TASK —
Within the listing below, filter for "Environment" and copy every matching line.

SOURCE DATA —
━━━━━━━━━━━━━━━━━━━━

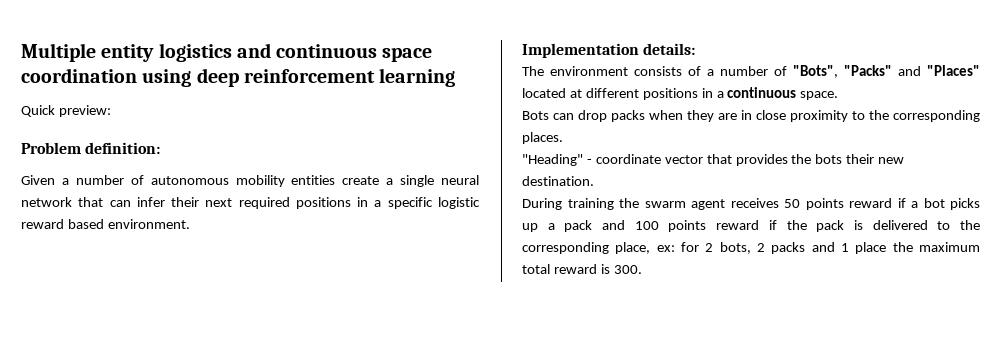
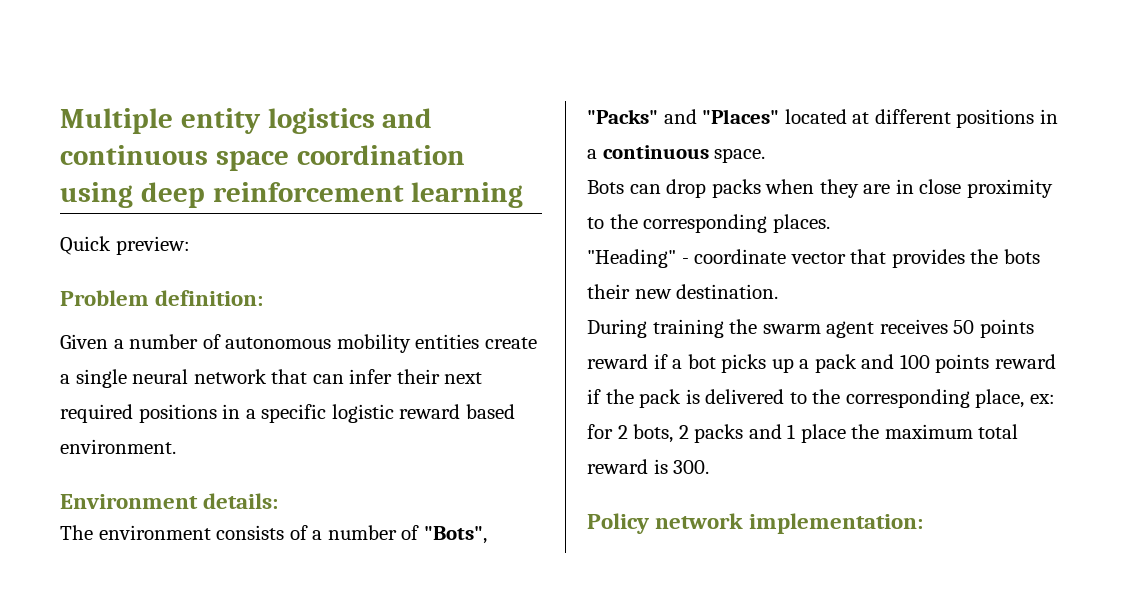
[522,43,639,58] Implementation -> [60,494,198,509] Environment
(642, 269) none -> [587,513,924,534] // Policy network implementation:

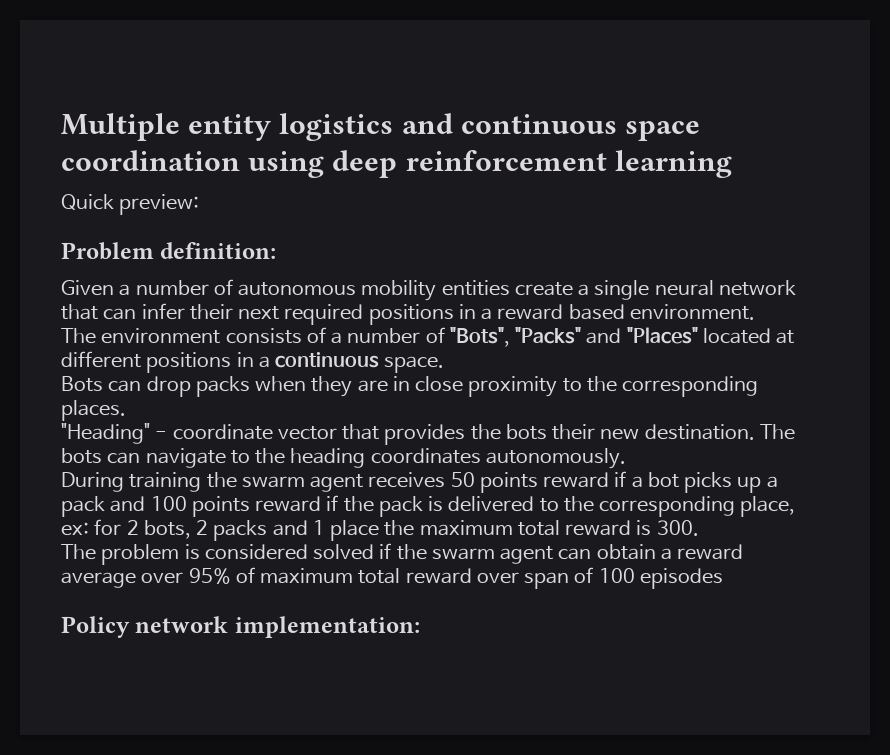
[261,404,394,423] specific logistic -> (493, 314) none
[60,493,279,509] // Environment details: -> (755, 312) none
(779, 291) none -> [759,424,795,440] [61,448,626,469] The bots can navigate to the heading coordinates autonomously.
(710, 467) none -> [61,543,744,565] [61,567,723,589] // The problem is considered solved if the swarm agent can obtain a reward average over 95% of maximum total reward over span of 100 episodes

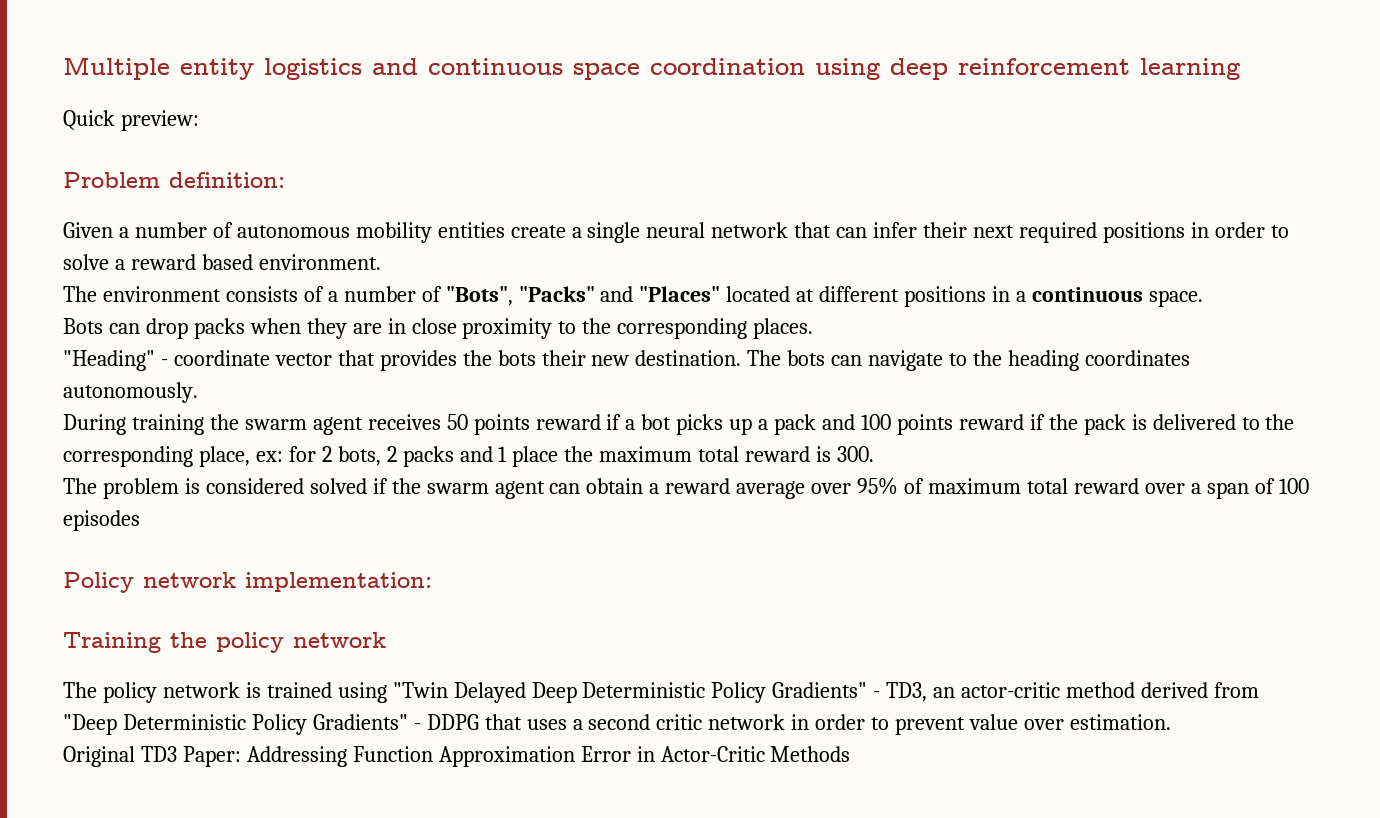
(476, 311) none -> [1214,222,1289,238] [63,254,109,270] order to solve
(519, 578) none -> [1190,483,1201,494] a
(420, 627) none -> [63,632,386,653] [63,682,1259,703] [63,714,1171,735] [63,746,851,767] // Training the policy network // The policy network is trained using "Twin Delayed Deep Deterministic Policy Gradients" - TD3, an actor-critic method derived from "Deep Deterministic Policy Gradients" - DDPG that uses a second critic network in order to prevent value over estimation. // Original TD3 Paper: Addressing Function Approximation Error in Actor-Critic Methods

━━━━━━━━━━━━━━━━━━━━

RESULT —
[522,43,639,58] Implementation -> [60,494,198,509] Environment
[60,493,279,509] // Environment details: -> (755, 312) none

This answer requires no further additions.